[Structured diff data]

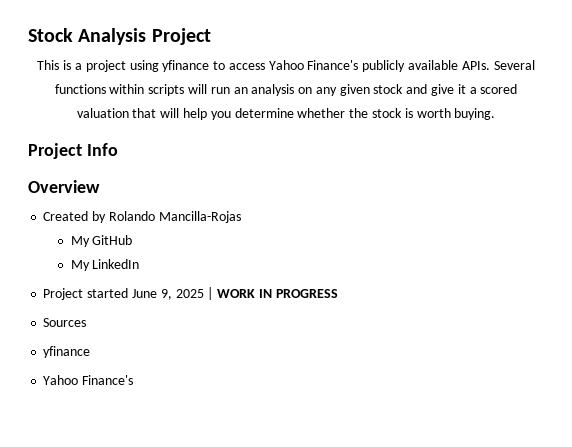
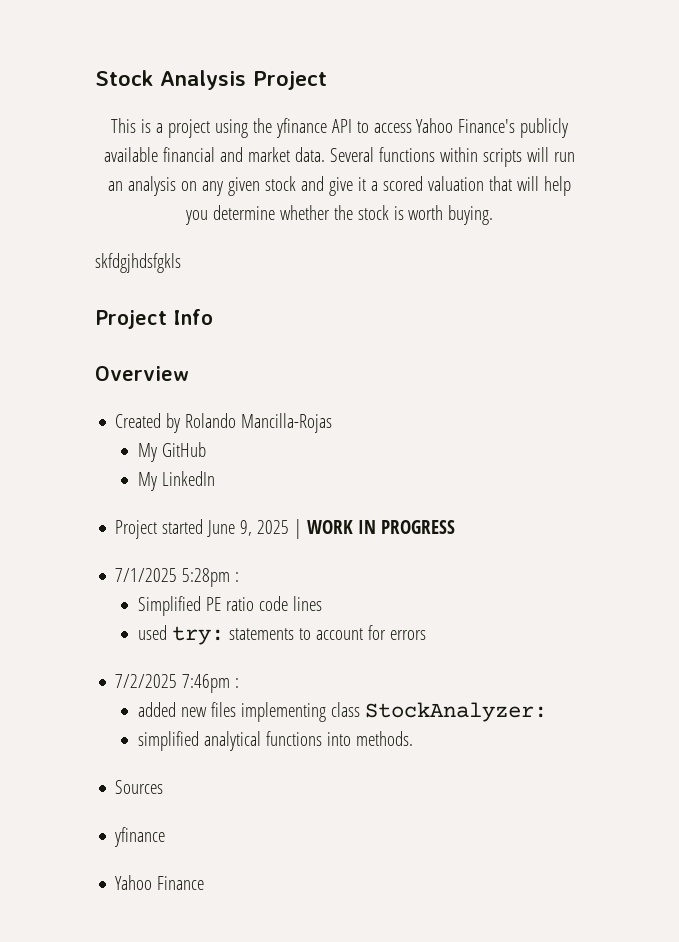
- This is a project using yfinance to access Yahoo Finance's publicly available APIs.
+ This is a project using the yfinance API to access Yahoo Finance's publicly available financial and market data.
+ skfdgjhdsfgkls
+ 7/1/2025 5:28pm :
+ Simplified PE ratio code lines
+ used try: statements to account for errors
+ 7/2/2025 7:46pm :
+ added new files implementing class StockAnalyzer:
+ simplified analytical functions into methods.
  Sources
  yfinance
- Yahoo Finance's
+ Yahoo Finance

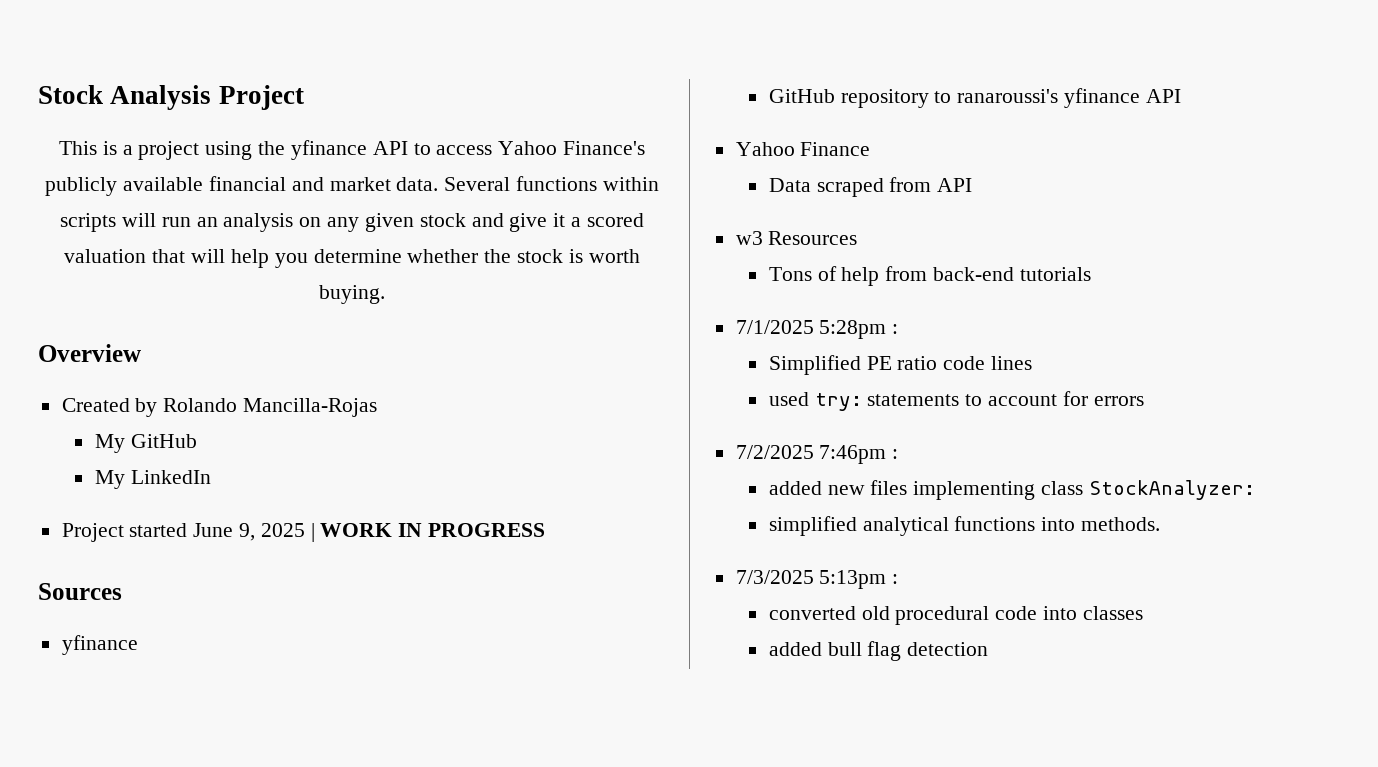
- skfdgjhdsfgkls
- Project Info
+ Sources
+ yfinance
+ GitHub repository to ranaroussi's yfinance API
+ Yahoo Finance
+ Data scraped from API
+ w3 Resources
+ Tons of help from back-end tutorials
- Sources
- yfinance
- Yahoo Finance
+ 7/3/2025 5:13pm :
+ converted old procedural code into classes
+ added bull flag detection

## YOUR TASK
With the pictures removed, print the entries above exactly.

## EXERCISE OUTPUT
- This is a project using yfinance to access Yahoo Finance's publicly available APIs.
+ This is a project using the yfinance API to access Yahoo Finance's publicly available financial and market data.
+ skfdgjhdsfgkls
+ 7/1/2025 5:28pm :
+ Simplified PE ratio code lines
+ used try: statements to account for errors
+ 7/2/2025 7:46pm :
+ added new files implementing class StockAnalyzer:
+ simplified analytical functions into methods.
  Sources
  yfinance
- Yahoo Finance's
+ Yahoo Finance

- skfdgjhdsfgkls
- Project Info
+ Sources
+ yfinance
+ GitHub repository to ranaroussi's yfinance API
+ Yahoo Finance
+ Data scraped from API
+ w3 Resources
+ Tons of help from back-end tutorials
- Sources
- yfinance
- Yahoo Finance
+ 7/3/2025 5:13pm :
+ converted old procedural code into classes
+ added bull flag detection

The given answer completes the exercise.